From: "Jakub Kiciński" <moorray3@wp.pl>
To: Johannes Berg <johannes@sipsolutions.net>
Cc: Kalle Valo <kvalo@codeaurora.org>,
Felix Fietkau <nbd@openwrt.org>,
linux-wireless <linux-wireless@vger.kernel.org>,
Jakub Kicinski <kubakici@wp.pl>
Subject: Re: [PATCH 1/2] add mt7601u driver
Date: Tue, 5 May 2015 12:44:14 +0200 [thread overview]
Message-ID: <20150505124414.3c733633@north> (raw)
In-Reply-To: <1430808342.1950.6.camel@sipsolutions.net>
On Tue, 05 May 2015 08:45:42 +0200, Johannes Berg wrote:
> On Tue, 2015-05-05 at 02:49 +0200, Jakub Kiciński wrote:
> > On Mon, 04 May 2015 12:15:11 +0200, Johannes Berg wrote:
> > > On Mon, 2015-05-04 at 12:04 +0200, Jakub Kiciński wrote:
> > >
> > > > > Don't know how your buffers are set up, but if the DMA engine consumes
> > > > > pages you could consider using paged RX instead of the memcpy().
> > > >
> > > > DMA engine can concatenate multiple frames into a single USB bulk
> > > > transfer to a large continuous buffer. There is no way to request
> > > > any alignment of the frames within that large buffer so I think paged
> > > > RX is not an option.
> > >
> > > You could probably still do it because the networking stack only
> > > requires the *headers* to be aligned.
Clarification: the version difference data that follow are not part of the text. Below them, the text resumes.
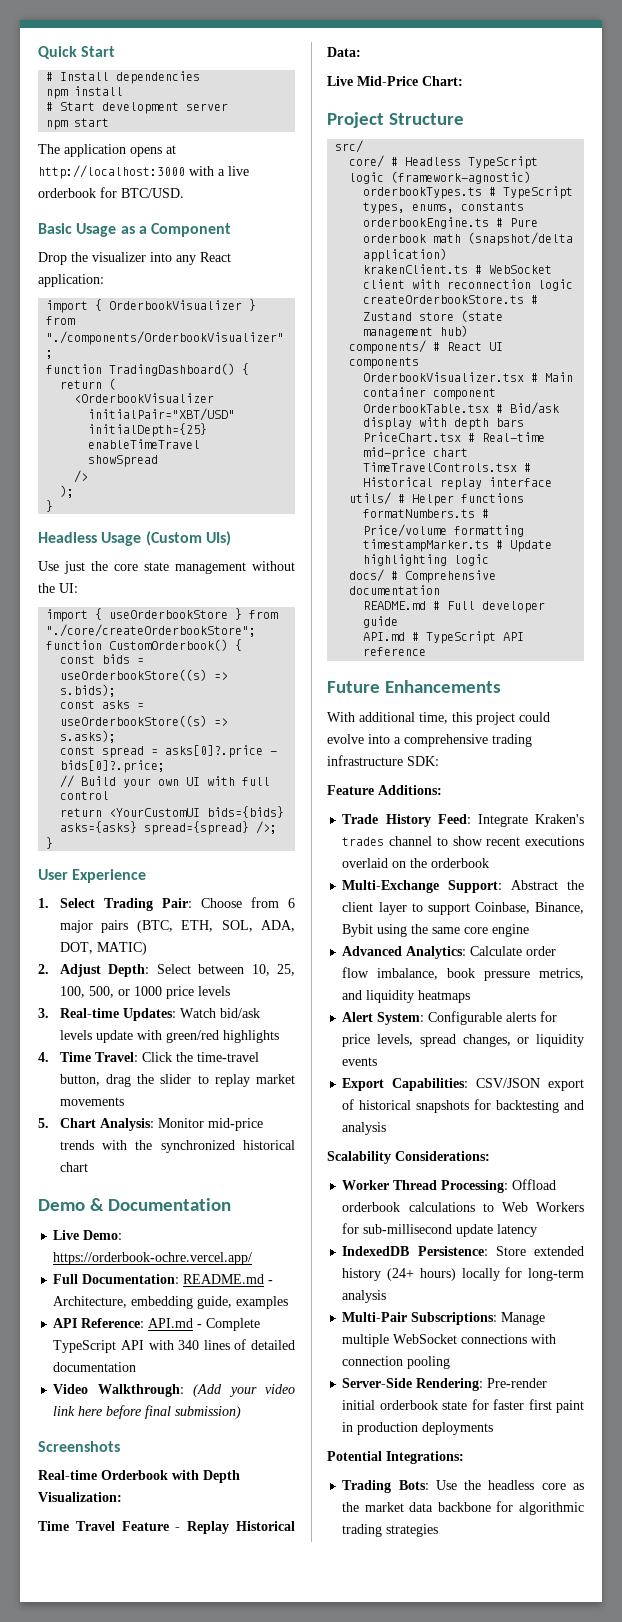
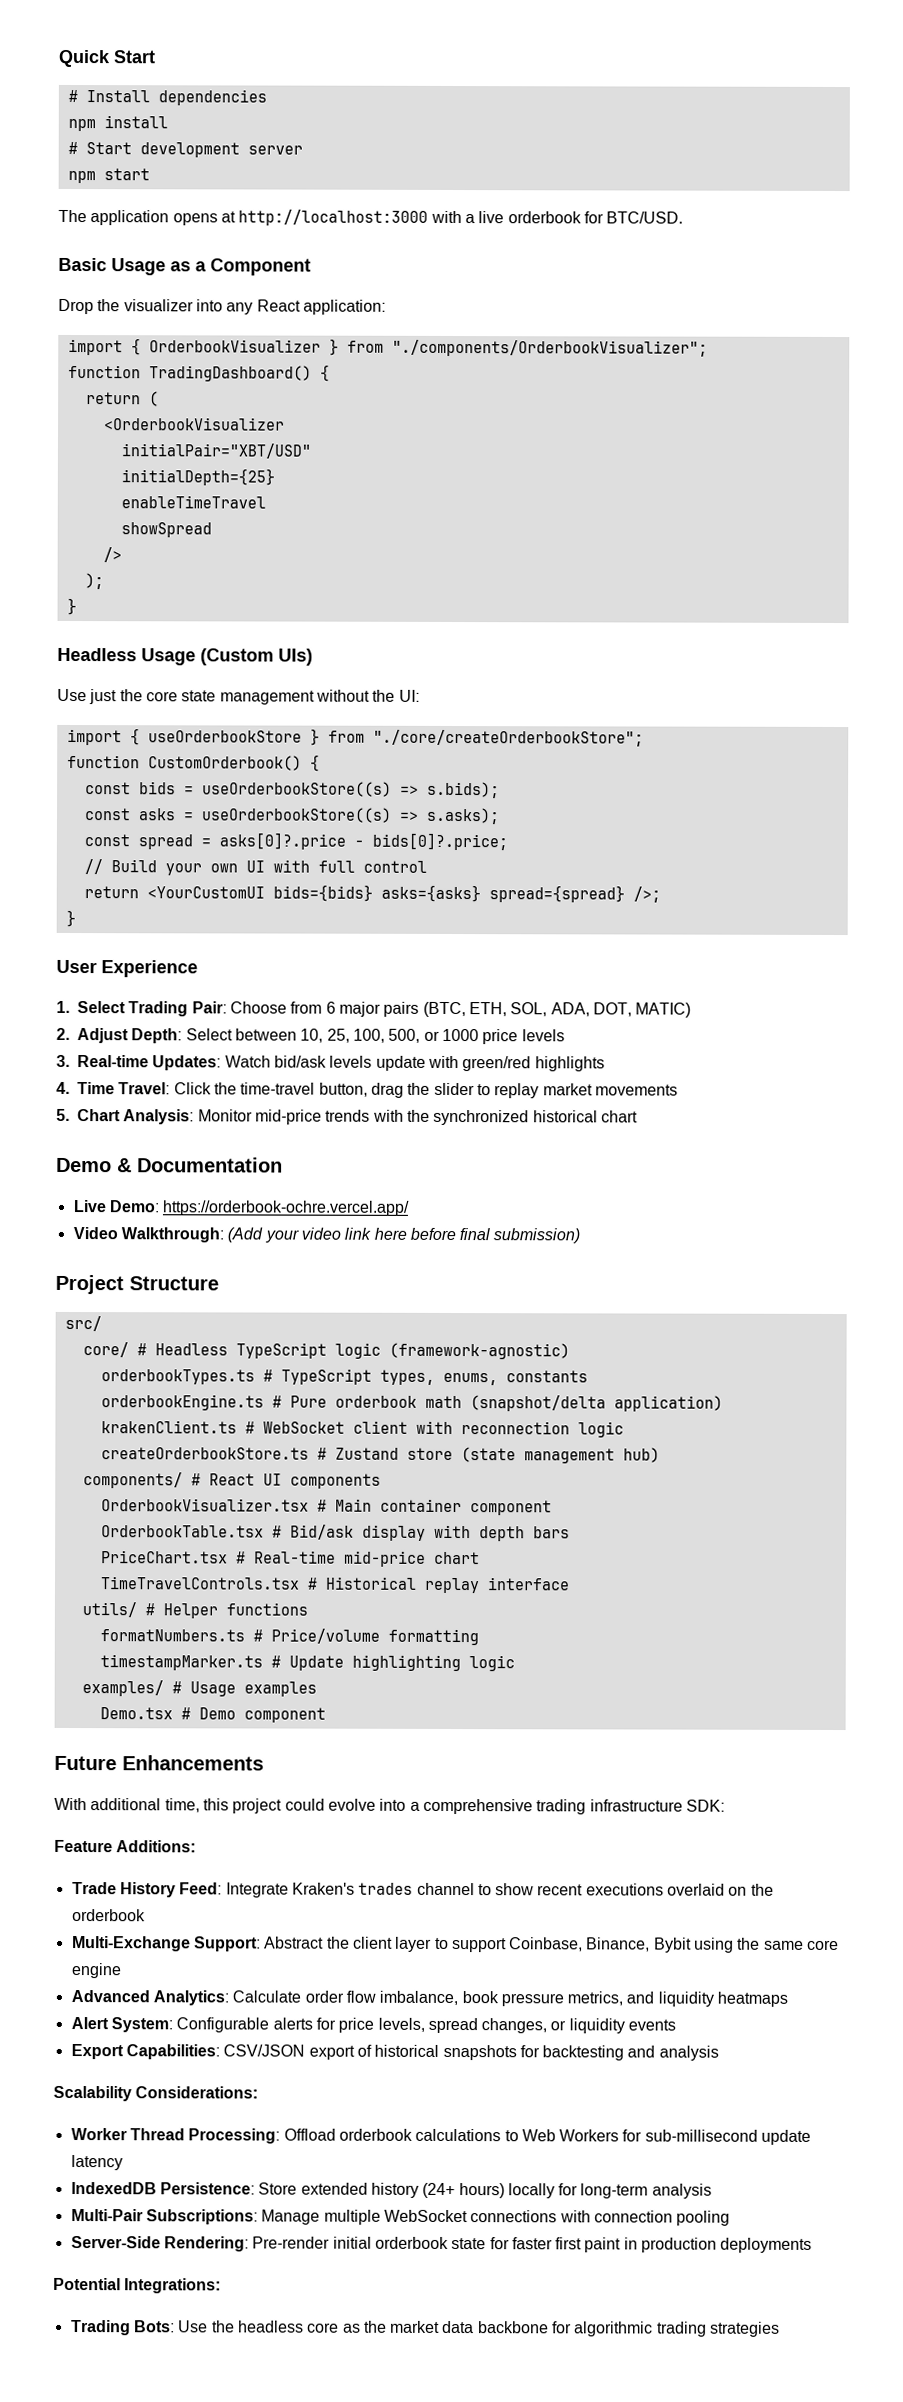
- Full Documentation: README.md - Architecture, embedding guide, examples
- API Reference: API.md - Complete TypeScript API with 340 lines of detailed documentation
- Screenshots
- Real-time Orderbook with Depth Visualization:
- Time Travel Feature - Replay Historical Data:
- Live Mid-Price Chart:
- docs/ # Comprehensive documentation
- README.md # Full developer guide
- API.md # TypeScript API reference
+ examples/ # Usage examples
+ Demo.tsx # Demo component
But if they headers aren't in the
> > > skb->data (skb->head) then they'll be pulled into that by the network
> > > stack, where they'll be aligned.
> >
> > I *think* I got it. Would you care to take a look? I basically
> > allocate a compound page with dev_alloc_pages() and run get_page() for
> > every fragment.
>
> I think it looks fine - except the compound part. I'm pretty sure you
> need to do references always with the pointer to the first page (and
> consequently don't need to split on the page boundary, and use the same
> page pointer just with a bigger offset)
I wasn't sure about the splitting and when I split and took the
reference on head page -> mapcount got corrupted. But you are right,
no splitting and reference on head works fine.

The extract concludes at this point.